В последние годы, встретясь с иным из обильно взошедшего «андерграунда», я грешным делом вспоминаю про Эдуарда Борисыча.
Как осудили, ещё при вожде, вульгарных социологов, так и боимся до сих пор (пугать-то умели!) намёка на анализ социальной базы, исторической обусловленности, происхождение автора и т. д.
Ребята они, конечно, были не очень симпатичные, но, отбросив систему социального анализа, мы закрыли многие пути проникновения в литературное произведение.
Кто это из них написал, что эстетический идеал Валентина Катаева — блестящий шар на дачной клумбе? Это плохо? Неверно? Это и верно, и хорошо.
«Блюменталиха угробила наших старух — Рыжову и Массалитинову, — подав заявление о вступлении в партию» (режиссёр Николай Радин в письме другу своему Алексею Толстому о новостях театральной Москвы, ноябрь 1934 г.).
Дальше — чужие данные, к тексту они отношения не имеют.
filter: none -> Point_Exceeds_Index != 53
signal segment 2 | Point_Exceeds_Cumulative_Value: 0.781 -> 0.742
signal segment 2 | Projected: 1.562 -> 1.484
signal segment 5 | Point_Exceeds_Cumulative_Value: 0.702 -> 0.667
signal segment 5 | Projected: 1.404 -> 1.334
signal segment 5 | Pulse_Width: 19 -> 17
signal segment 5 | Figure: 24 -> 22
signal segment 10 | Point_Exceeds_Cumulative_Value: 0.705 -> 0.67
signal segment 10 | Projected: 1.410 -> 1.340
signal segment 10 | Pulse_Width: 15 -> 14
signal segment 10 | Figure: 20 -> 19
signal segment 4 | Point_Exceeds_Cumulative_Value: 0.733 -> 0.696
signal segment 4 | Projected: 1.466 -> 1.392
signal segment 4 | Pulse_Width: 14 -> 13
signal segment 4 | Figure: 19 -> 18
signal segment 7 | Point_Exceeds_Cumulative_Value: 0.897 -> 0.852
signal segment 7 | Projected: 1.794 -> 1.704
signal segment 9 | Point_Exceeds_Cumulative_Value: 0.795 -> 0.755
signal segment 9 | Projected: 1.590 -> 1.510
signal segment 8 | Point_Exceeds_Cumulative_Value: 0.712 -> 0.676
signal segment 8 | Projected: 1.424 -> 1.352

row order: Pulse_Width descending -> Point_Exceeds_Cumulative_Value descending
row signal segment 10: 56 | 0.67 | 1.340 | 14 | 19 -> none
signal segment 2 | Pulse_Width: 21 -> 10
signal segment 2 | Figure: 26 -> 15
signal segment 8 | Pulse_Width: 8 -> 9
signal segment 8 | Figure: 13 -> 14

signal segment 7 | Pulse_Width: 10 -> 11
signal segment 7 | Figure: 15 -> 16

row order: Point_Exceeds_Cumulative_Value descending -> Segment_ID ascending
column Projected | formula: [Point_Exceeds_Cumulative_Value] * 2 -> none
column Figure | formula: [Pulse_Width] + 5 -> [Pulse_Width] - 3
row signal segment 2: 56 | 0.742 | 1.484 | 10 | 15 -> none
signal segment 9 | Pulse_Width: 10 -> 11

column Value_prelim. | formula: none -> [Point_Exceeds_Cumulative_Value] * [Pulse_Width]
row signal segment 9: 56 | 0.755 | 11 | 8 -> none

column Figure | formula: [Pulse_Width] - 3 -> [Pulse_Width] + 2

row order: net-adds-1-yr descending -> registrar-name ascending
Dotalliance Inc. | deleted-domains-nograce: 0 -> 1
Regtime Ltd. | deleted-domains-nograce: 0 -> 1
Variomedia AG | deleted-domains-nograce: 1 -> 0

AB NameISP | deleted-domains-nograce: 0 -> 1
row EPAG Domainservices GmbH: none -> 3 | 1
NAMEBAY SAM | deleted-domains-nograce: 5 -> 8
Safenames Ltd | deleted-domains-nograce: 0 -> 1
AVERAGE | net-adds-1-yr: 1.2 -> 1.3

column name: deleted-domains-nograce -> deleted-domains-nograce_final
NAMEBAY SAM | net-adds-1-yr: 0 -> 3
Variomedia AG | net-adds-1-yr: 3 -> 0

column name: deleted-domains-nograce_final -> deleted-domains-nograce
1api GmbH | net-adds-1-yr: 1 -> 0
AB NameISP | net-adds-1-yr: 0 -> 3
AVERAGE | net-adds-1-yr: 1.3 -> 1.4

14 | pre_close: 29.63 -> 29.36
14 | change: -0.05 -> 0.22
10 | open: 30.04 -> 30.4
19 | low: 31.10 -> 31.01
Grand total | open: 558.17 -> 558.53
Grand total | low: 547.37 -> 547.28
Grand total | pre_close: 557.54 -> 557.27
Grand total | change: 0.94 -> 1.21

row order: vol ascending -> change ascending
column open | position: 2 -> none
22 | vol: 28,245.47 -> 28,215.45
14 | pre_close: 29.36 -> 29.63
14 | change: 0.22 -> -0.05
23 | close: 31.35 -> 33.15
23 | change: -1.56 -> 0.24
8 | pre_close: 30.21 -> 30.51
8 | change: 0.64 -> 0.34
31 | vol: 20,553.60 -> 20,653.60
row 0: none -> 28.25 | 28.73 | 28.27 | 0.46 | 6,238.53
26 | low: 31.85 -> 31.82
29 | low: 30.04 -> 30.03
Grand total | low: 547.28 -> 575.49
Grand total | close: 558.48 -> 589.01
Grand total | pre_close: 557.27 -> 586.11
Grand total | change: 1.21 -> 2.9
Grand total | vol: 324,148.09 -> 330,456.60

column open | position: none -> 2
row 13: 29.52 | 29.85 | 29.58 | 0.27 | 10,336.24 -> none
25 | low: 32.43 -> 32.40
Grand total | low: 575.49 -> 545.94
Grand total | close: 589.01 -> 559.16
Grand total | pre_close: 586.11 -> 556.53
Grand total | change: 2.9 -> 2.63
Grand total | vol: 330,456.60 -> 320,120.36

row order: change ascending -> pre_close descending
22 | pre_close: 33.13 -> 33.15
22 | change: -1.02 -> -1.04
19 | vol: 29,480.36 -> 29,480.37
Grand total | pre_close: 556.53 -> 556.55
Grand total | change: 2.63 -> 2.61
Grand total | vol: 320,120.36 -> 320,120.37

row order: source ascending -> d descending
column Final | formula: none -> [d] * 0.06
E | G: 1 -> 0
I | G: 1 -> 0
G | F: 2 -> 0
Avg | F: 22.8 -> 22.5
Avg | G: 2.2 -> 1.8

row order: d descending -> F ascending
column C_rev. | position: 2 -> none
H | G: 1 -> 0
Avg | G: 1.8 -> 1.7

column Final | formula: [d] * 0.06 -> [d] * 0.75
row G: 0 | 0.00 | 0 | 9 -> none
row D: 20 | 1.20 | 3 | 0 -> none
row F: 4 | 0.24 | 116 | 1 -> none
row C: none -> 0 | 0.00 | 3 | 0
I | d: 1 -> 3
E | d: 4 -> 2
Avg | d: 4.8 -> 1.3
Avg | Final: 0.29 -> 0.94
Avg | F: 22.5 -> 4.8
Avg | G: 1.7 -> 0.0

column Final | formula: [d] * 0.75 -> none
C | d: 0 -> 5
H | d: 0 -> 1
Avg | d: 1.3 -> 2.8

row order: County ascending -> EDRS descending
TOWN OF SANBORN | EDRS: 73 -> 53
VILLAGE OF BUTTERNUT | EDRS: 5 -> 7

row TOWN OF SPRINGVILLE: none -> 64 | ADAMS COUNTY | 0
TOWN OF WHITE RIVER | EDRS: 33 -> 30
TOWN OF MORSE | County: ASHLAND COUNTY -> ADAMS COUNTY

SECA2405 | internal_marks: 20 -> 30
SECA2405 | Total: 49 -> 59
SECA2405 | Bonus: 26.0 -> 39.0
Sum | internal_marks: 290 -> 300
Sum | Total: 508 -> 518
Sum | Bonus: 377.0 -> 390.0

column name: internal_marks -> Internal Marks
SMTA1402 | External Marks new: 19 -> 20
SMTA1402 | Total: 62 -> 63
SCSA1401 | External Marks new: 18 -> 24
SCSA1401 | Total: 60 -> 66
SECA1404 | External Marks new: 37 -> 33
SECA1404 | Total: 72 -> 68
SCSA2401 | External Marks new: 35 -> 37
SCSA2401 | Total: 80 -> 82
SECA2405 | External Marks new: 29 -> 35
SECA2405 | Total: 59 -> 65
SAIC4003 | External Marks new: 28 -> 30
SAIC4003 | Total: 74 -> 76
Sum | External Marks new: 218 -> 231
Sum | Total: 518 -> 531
А мне как-то довелось быть на партсобрании в цирке. Бессменным секретарём парторганизации был бессменный же дирижёр оркестра.
Перед президиумом собрания, в котором почти не было артистов, а были руководители цирка и рабочие, металась женщина, умоляя отпустить её, она размахивала какой-то бумажкой. Но её заставили выслушать отчётный доклад дирижёра. Как только объявили прения, женщина с бумажкой ринулась вперёд, и председательствующему уж ничего не оставалось, как предоставить ей слово. Она закричала:
— Если мы их сегодня не накормим, завтра они сожрут нас!
Речь шла о восемнадцати тиграх, вне плана завезённых в Саратов вместо Курска, где объявили карантин. Её, конечно, отпустили. Уходя, я выглянул в окно, выходящее вовнутренний двор. Среди разнокалиберных ящиков, автомобилей и мусора, за сеткой бегали невиданно грязные куры — временный тигриный корм, на котором они, по словам женщины, долго не протянут.
«Заказал костюм… Костюм такой, что хочется взять стул, сесть против него и плакать счастливыми слезами. — 140 марок, причём я получил, как советский гражданин, 30 процентов скидки» (Письмо А. Н. Толстого жене из Берлина 18–20 марта 1932 г.).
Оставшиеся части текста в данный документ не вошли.